Required action
Look for the word "Clear" in the entries and copy every line where it shows up.
☆ ☆ ☆ ☆ ☆
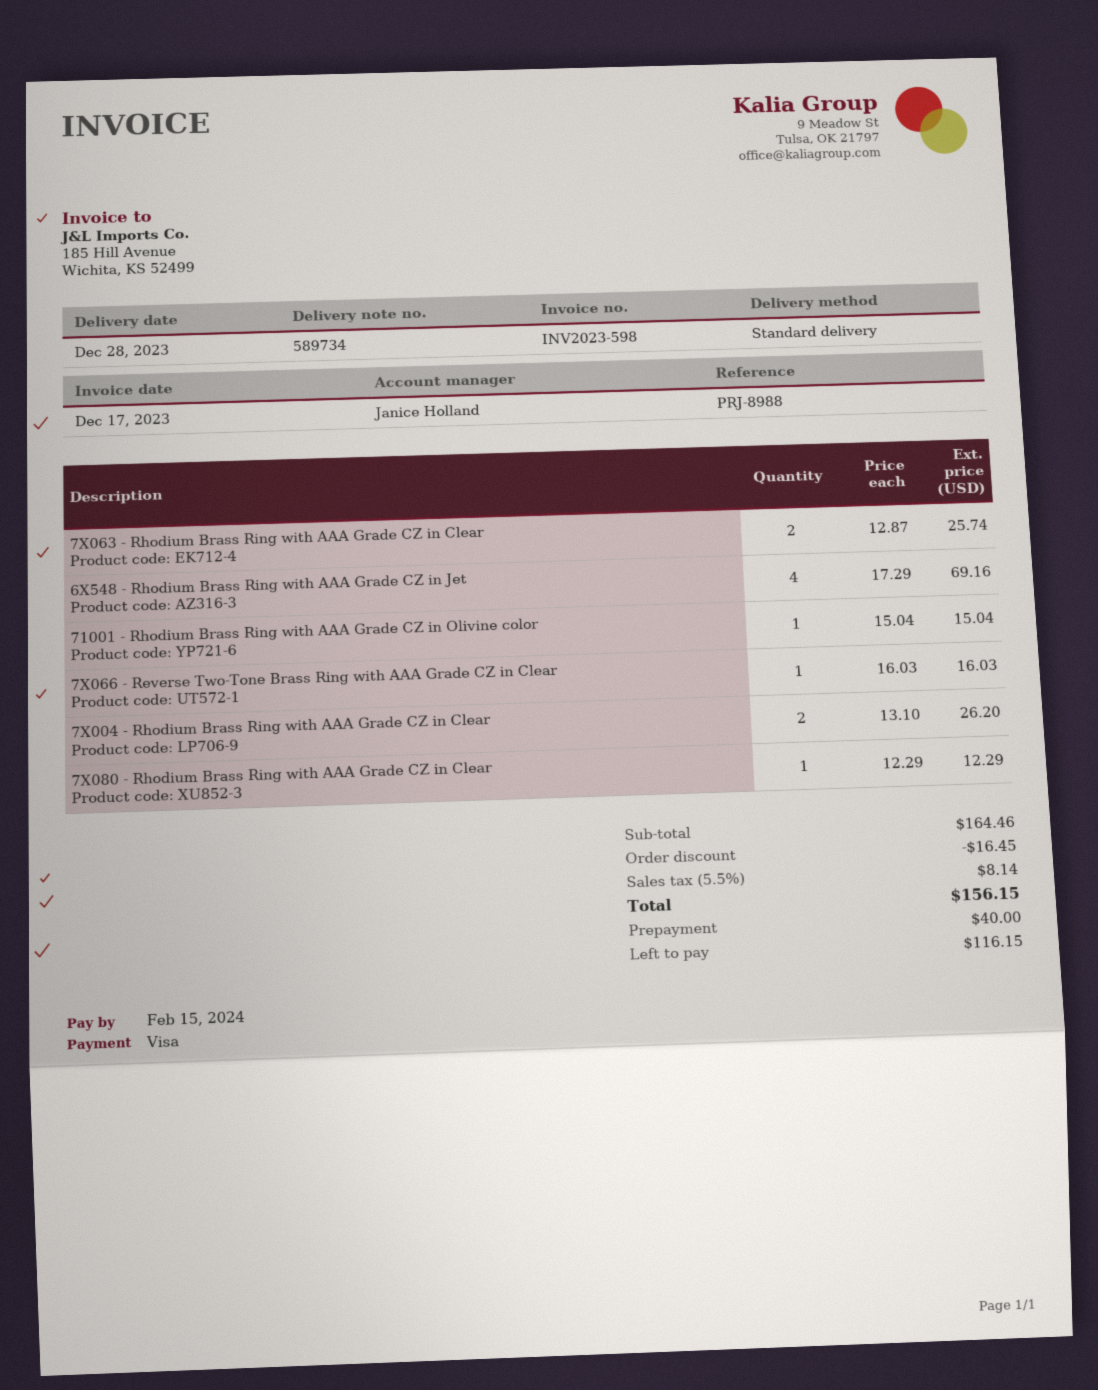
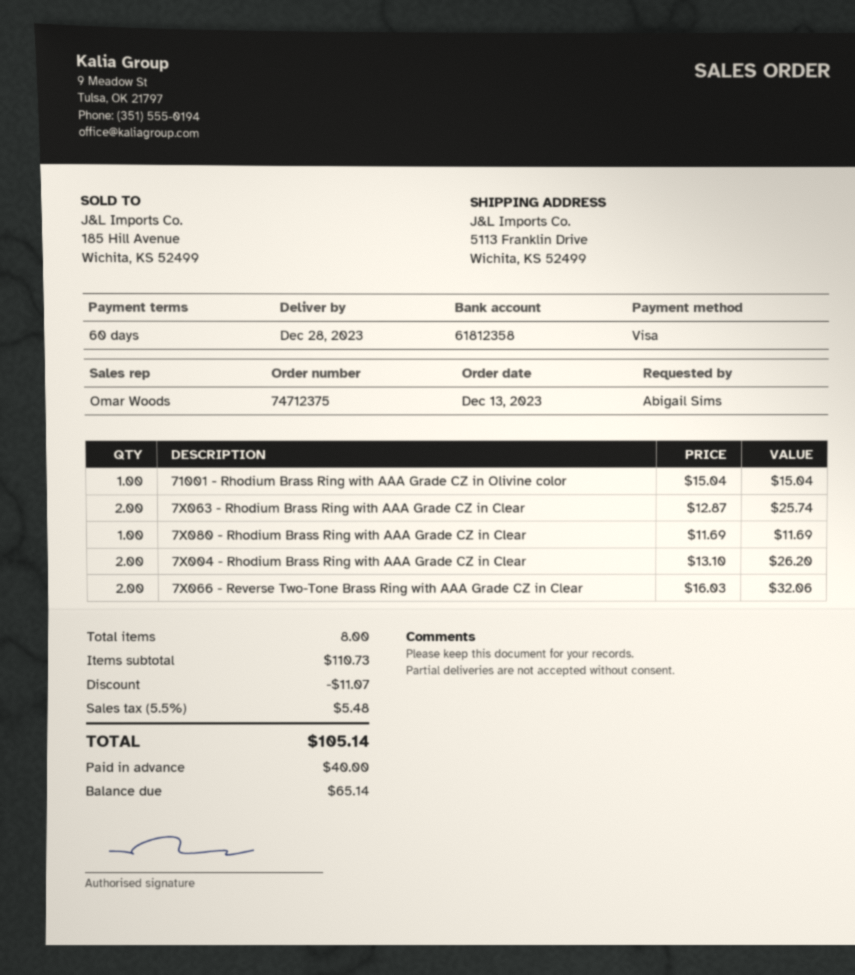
sales rep: Janice Holland -> Omar Woods
6X548 - Rhodium Brass Ring with AAA Grade CZ in Jet: 4 x 17.29 = 69.16 -> none
7X066 - Reverse Two-Tone Brass Ring with AAA Grade CZ in Clear: 1 x 16.03 = 16.03 -> 2 x 16.03 = 32.06
7X080 - Rhodium Brass Ring with AAA Grade CZ in Clear: 1 x 12.29 = 12.29 -> 1 x 11.69 = 11.69
subtotal: 164.46 -> 110.73
discount: 16.45 -> 11.07
tax: 5.5% = 8.14 -> 5.5% = 5.48
total: 156.15 -> 105.14
balance: 116.15 -> 65.14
☆ ☆ ☆ ☆ ☆
Response to this exercise
7X066 - Reverse Two-Tone Brass Ring with AAA Grade CZ in Clear: 1 x 16.03 = 16.03 -> 2 x 16.03 = 32.06
7X080 - Rhodium Brass Ring with AAA Grade CZ in Clear: 1 x 12.29 = 12.29 -> 1 x 11.69 = 11.69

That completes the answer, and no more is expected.